Why You Should Have High Expectations for India’s Domestic Solar Sector

Investors searching for long run investments are shifting their focus to the Indian solar market these days. India’s prime minister Narendra Modi actively pushes the conversion from fossil fuels towards renewable energy through promoting the construction of utility-scale solar parks.

The administration’s plan for the following five years is to push the domestic solar industry by implementation of world-bank backed investments exceeding USD 100 billion. Within 2017, World Bank Group invested more than one billion USD, constituting the institution’s greatest commitment to solar power in any country.

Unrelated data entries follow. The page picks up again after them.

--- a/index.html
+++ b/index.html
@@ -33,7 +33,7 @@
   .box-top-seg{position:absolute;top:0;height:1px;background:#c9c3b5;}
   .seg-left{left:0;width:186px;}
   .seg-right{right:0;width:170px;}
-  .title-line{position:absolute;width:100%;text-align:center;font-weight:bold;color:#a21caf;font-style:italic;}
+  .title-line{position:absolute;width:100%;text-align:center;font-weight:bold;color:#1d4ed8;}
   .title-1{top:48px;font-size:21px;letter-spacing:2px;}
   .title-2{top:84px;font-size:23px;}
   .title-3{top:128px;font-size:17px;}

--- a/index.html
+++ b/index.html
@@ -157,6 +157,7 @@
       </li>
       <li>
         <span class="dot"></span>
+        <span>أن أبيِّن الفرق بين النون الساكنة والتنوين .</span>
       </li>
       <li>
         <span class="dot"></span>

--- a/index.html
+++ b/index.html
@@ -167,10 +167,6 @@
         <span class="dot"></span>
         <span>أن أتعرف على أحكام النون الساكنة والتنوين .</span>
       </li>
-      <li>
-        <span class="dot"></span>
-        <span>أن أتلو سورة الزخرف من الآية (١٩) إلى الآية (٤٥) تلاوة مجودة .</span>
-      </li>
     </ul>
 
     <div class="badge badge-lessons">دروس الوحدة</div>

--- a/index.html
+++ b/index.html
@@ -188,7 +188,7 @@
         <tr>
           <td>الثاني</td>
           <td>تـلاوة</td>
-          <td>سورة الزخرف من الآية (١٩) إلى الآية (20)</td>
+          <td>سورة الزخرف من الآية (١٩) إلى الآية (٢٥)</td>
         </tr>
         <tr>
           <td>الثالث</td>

Backed by favourable domestic yield conditions, decreasing prices for equipment and modules as well as the low interest rate, installed capacity has increased tremendously over the last three years, resulting in a total installed capacity of 12 Gigawatts. While total electric capacity is expected to double from 315 to above 600 GW within the next two decades, prime minister Narendra Modi plans to reach a capacity of 100 GW installed solar capacity until 2022. By 2030 their goal is to derive 40% of their overall energy consumption from solar power. Therefore, government tries to actively attract foreign direct investment – and first initiatives have been successful so far. Several deep-pocket and multinational investors including Goldman-Sachs, JPMorgan and Morgan Stanley are already present on the Indian market with having renewable energy assets in their portfolios. However, there is also a fraction of investors looking more sceptical on this window of opportunity, assuming risk of falling energy prices through the stark increase of installed capacities.

Examining this trend not only from the economic perspective, the rapid expansion of solar power is expected to include large social benefits by providing millions of households with a reliable source of electricity, hence improving the quality of life for millions of Indians. In addition, the creation of jobs in the solar industry will significantly contribute to the economic growth of the country. The social and economic impact of pushing the domestic solar sector shall help the country fulfil its dream of becoming the ‘India of the future’, according to Onno Ruhl, World Bank Country Director in India.